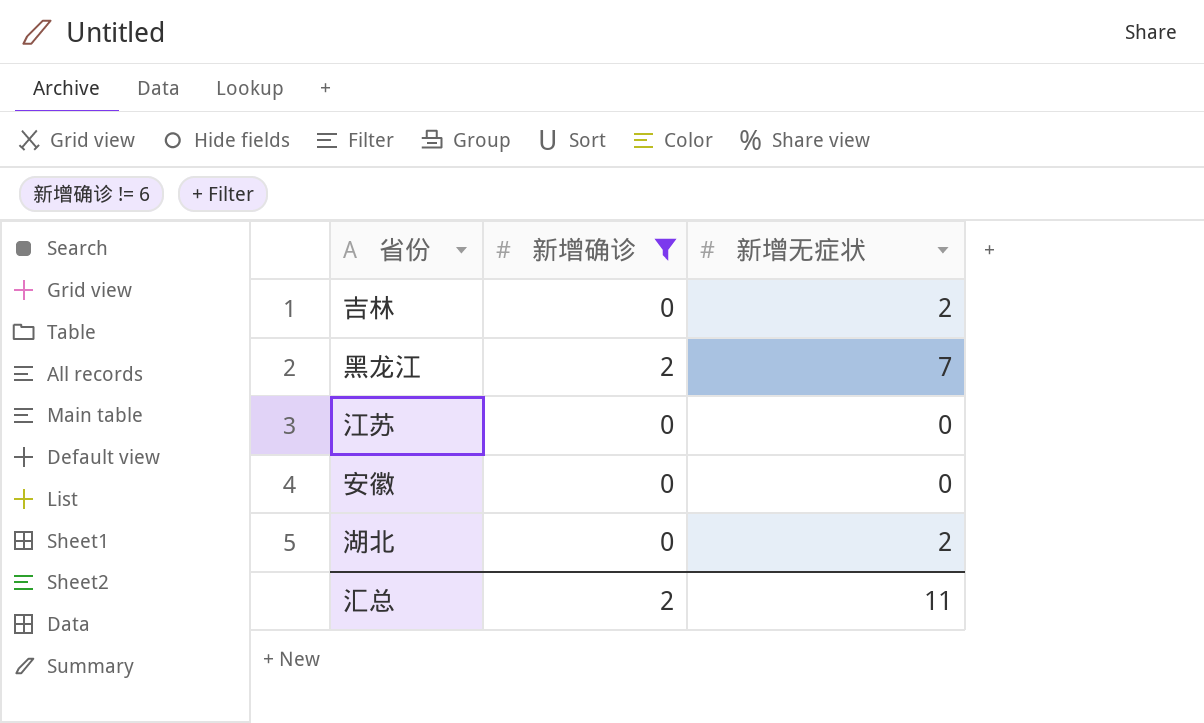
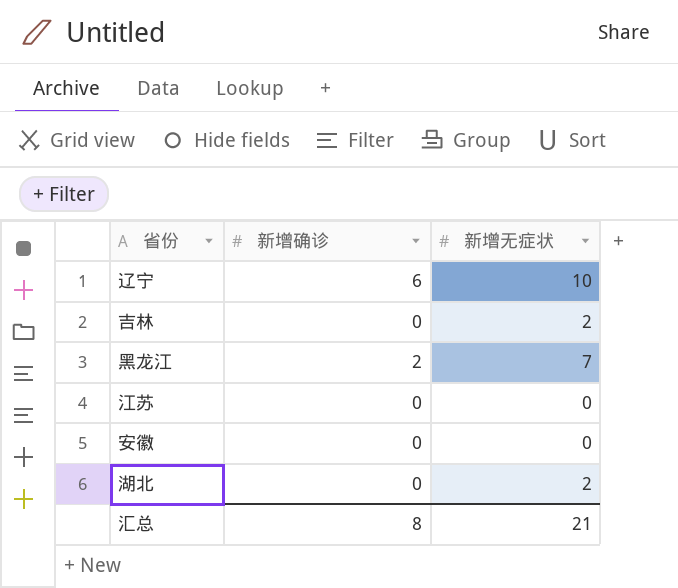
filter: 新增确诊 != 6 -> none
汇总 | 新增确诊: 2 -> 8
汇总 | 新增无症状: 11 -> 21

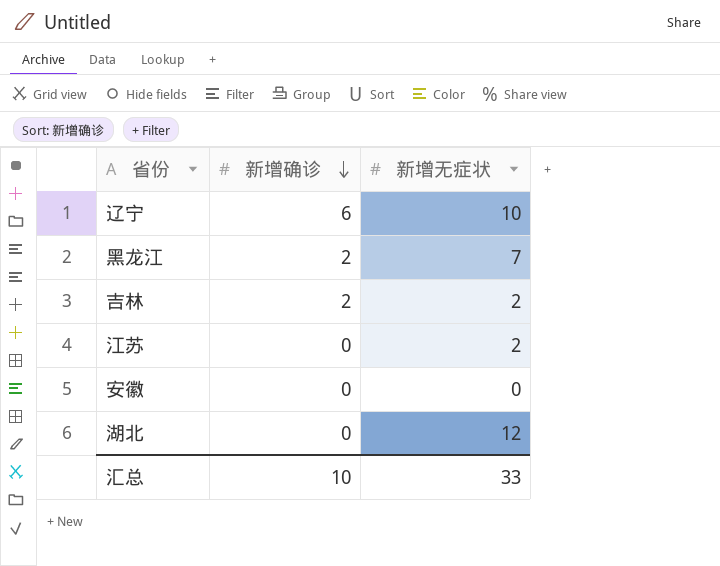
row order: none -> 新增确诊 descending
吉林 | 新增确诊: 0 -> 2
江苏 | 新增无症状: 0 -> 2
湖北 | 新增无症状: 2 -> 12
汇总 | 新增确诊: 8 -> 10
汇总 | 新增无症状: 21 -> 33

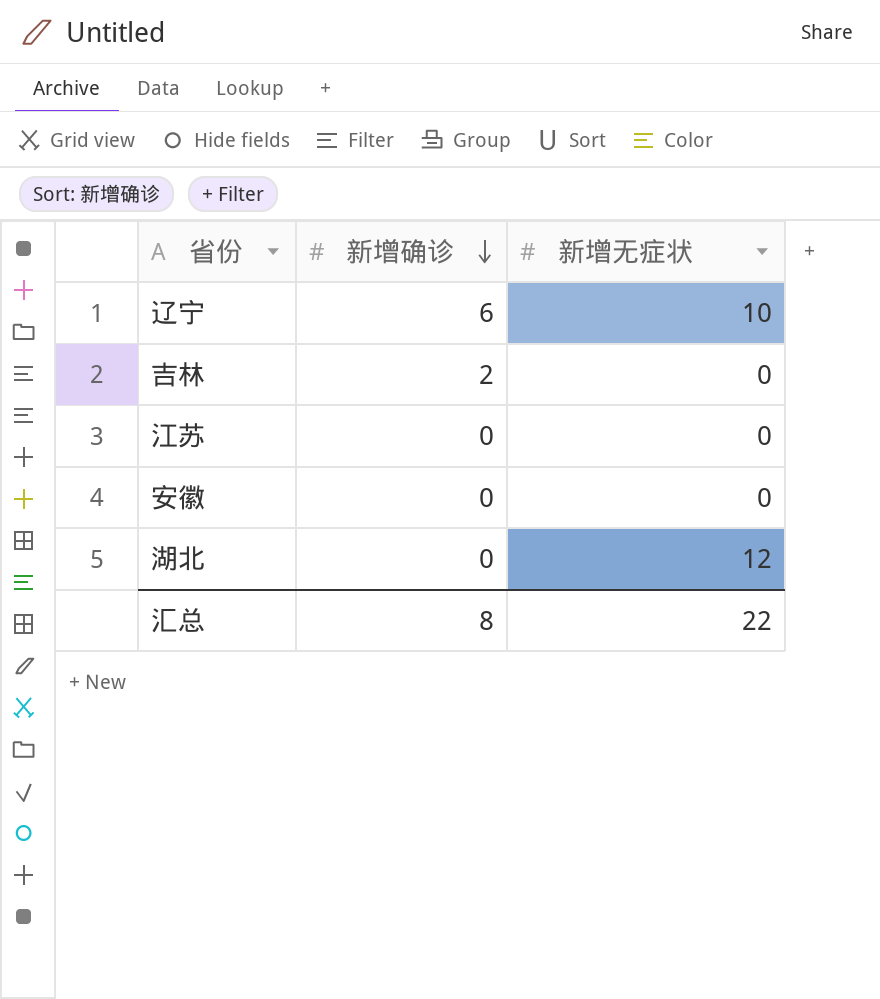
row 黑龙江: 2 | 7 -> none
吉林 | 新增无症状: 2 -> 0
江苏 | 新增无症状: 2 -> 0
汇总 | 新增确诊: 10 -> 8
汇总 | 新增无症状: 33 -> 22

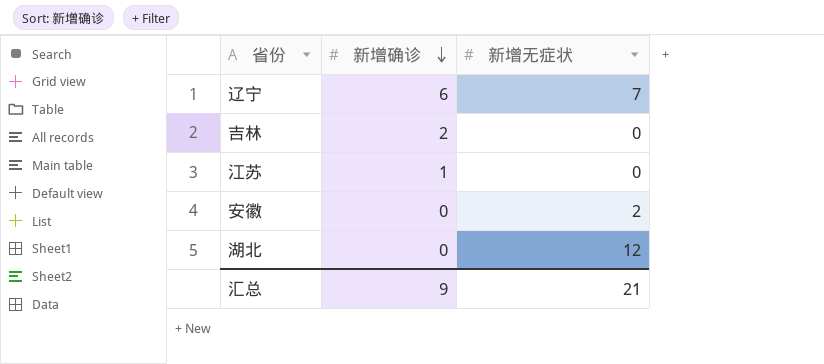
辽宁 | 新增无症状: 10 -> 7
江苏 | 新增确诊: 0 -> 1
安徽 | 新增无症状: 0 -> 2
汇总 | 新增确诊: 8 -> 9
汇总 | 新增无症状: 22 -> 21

____________________

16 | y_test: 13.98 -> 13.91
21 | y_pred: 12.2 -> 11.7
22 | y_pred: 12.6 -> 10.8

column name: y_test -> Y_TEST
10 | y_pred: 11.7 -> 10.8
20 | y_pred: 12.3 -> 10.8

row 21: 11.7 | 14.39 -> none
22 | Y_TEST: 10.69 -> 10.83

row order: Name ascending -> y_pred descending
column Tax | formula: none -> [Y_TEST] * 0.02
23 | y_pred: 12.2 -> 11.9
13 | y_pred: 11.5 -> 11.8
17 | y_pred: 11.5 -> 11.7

____________________

Each line above that falls between the line with "汇总 | 新增无症状: 33 -> 22" and the line with "汇总 | 新增无症状: 22 -> 21" should be printed exactly, together with those two lines, but the pictures should not.

● **Output**
汇总 | 新增无症状: 33 -> 22

辽宁 | 新增无症状: 10 -> 7
江苏 | 新增确诊: 0 -> 1
安徽 | 新增无症状: 0 -> 2
汇总 | 新增确诊: 8 -> 9
汇总 | 新增无症状: 22 -> 21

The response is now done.